• Task data:
◆ ◆ ◆ ◆ ◆

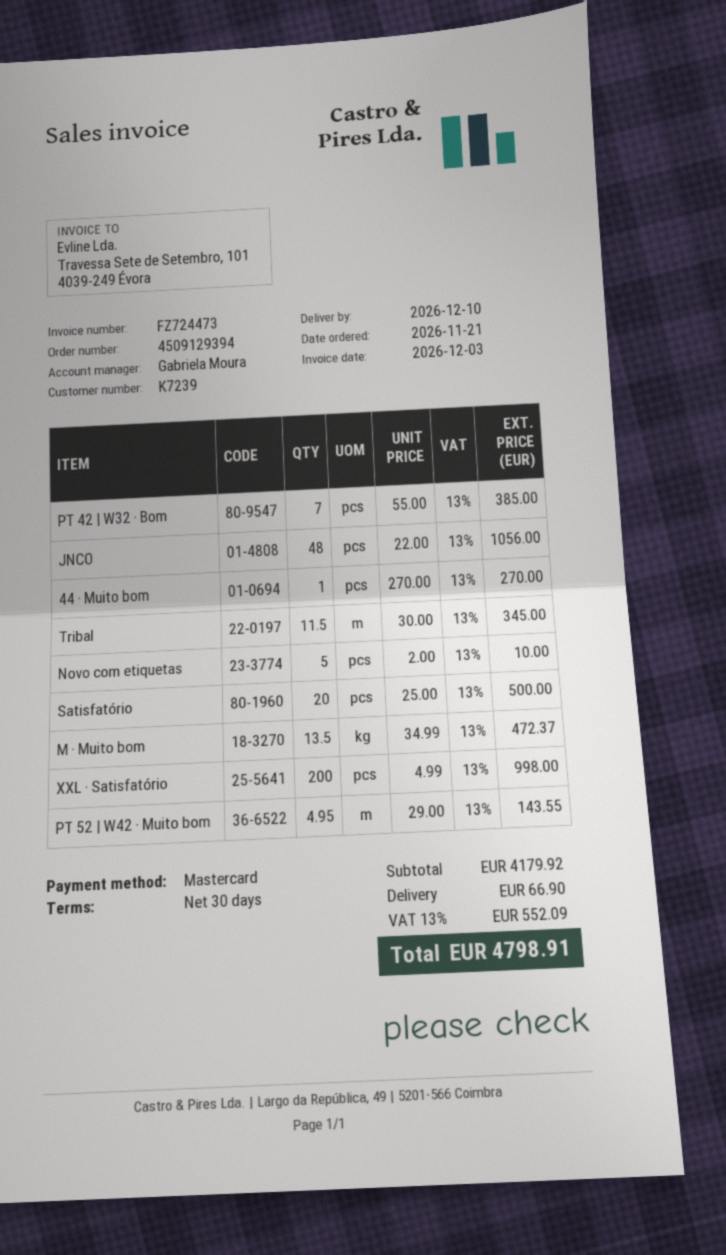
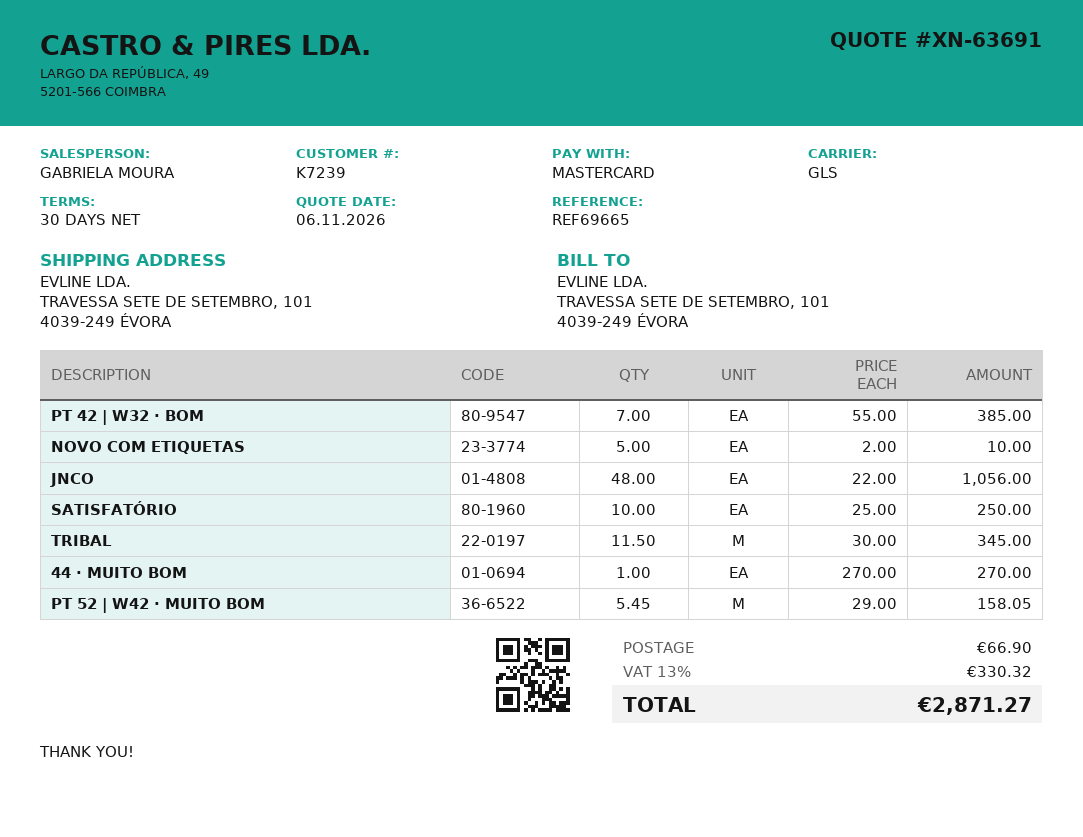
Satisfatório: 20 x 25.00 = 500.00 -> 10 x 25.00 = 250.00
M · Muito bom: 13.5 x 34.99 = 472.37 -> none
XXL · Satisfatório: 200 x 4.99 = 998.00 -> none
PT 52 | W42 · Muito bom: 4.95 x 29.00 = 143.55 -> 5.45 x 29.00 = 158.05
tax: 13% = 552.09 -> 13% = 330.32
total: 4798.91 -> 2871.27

◆ ◆ ◆ ◆ ◆

• Exercise prompt:
Retype word for word the line above with "XXL · Satisfatório: 200" and all lines after it, nothing else.

• Written response:
XXL · Satisfatório: 200 x 4.99 = 998.00 -> none
PT 52 | W42 · Muito bom: 4.95 x 29.00 = 143.55 -> 5.45 x 29.00 = 158.05
tax: 13% = 552.09 -> 13% = 330.32
total: 4798.91 -> 2871.27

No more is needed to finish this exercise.